All I'm looking for is a way to get the card running in SVGA resolution on programs like AutoSketch and Windows, maybe some SVGA graphic adventures, too, if that's possible.
800x600 on most of these old cards was with 56Hz screen refresh rate, as Elianda correctly wrote.
1024x768 was commonly at 43Hz interlaced.
Not sure what LCDs do with these odd frequencies.
Edit: How about Realtek cards ? Just seen a few online, approx. from the same time period.
You are just experiencing what is normal for "super" vgas that have broken VGA compatibility, bad drivers and bad hardware.
Graphics cards are not wine... they do not become better when aging.
In the time between approx 1985 to 1995 I did much hardware service and support.
So I always give the advice to avoid Trident, Oak, Cirrus, Realtek, WD, UMC, or, in short, all these budget cards.
Even expensive cards with efficient hype marketing were often fundamentally flawed (explains why for example there are no happy retro DOS gaming users of Paradise and ATI cards).
Even back then it was very frustrating with those, as these shared the same things: bad drivers, hardware incompatibilities (no or distorted output with many games), incorrectly boasting performance and graphics modes that turn out to work poorly if at all.

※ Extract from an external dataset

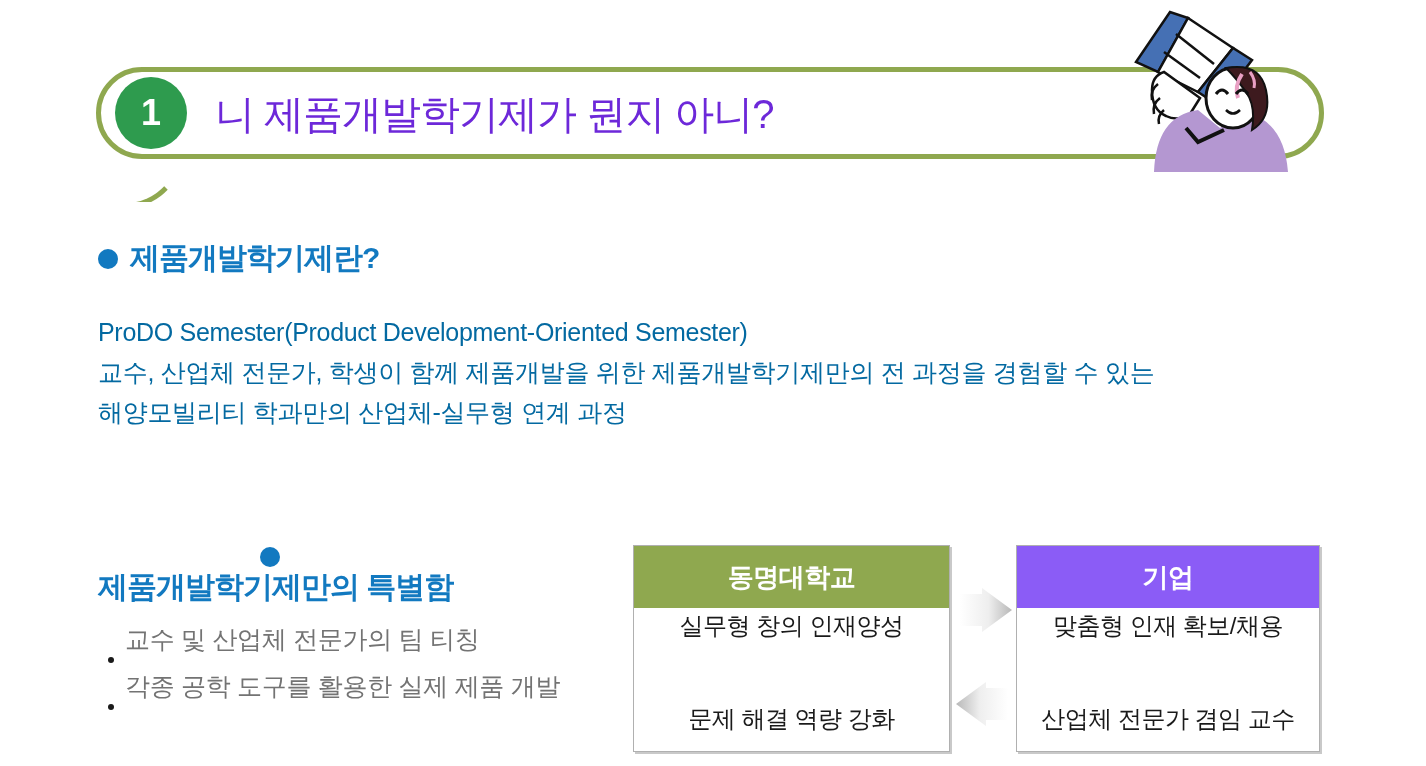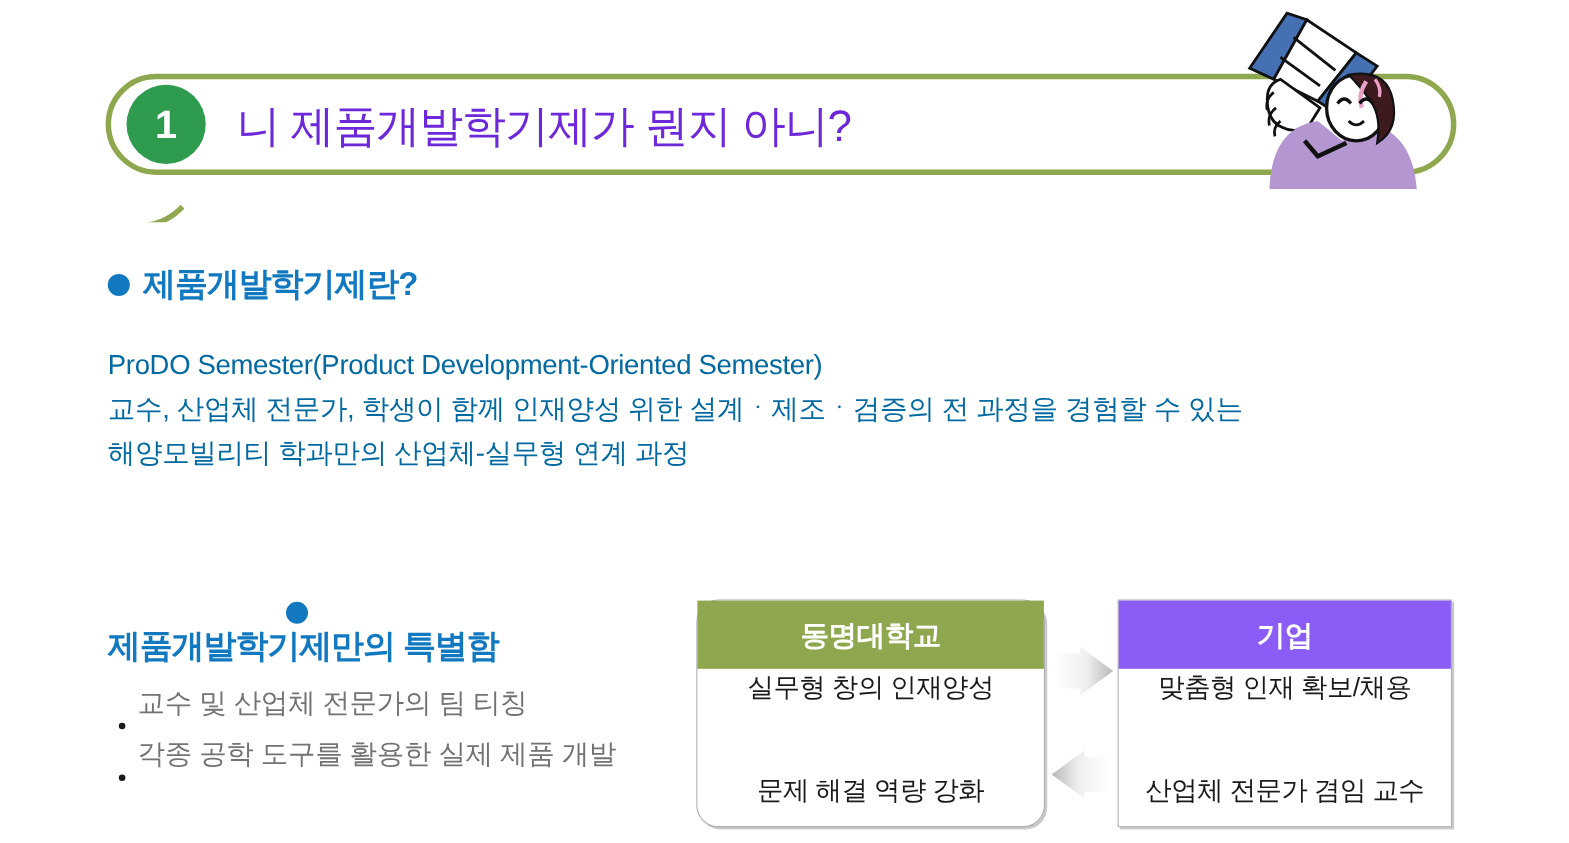"교수, 산업체 전문가, 학생이 함께" span.line { text: 인재양성 위한 설계ㆍ제조ㆍ검증의 -> 제품개발을 위한 제품개발학기제만의 }
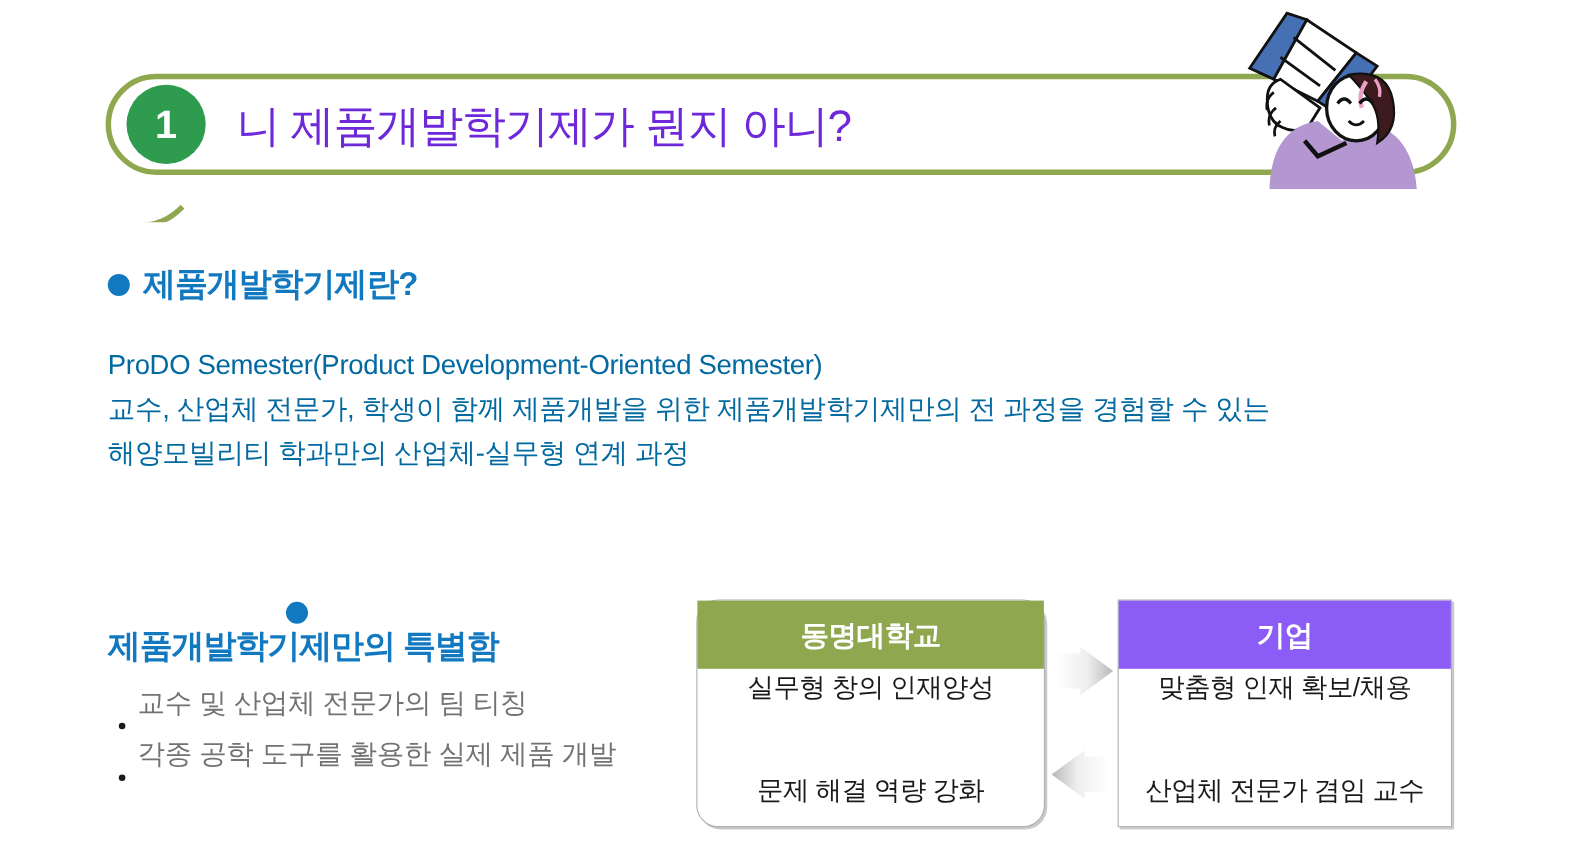"동명대학교" #panel-university { border-radius: 20px -> none }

Common with those are also bad (low-rated) DACs. Your Oak has a 35MHz one, this is outrageous, as you won't get a sharp picture at 800x600 anymore. For myself, I do not accept DACs below 80MHz. (hint: you can put a higher-rated one in to improve image quality. Good buffering of the supply voltage is necessary too, just add .47uf or so diagonally stretched between GND and Vcc)
Another possible reason is that the 36MHz crystal just got damaged (they are very sensitive). Well, if you look at that Oak cards' frequency generation, it is hard to find a worse/cheaper one.
If you want hassle-free DOS retro gaming and good Windows drivers on ISA bus, there is only Tseng and VideoSeven (i.e. Headland chips), and the late ISA early S3.
Sadly these cards make only about 10% of what is being offered on the popular auction house, and they are (justifiedly) commonly in the upper third of the price range.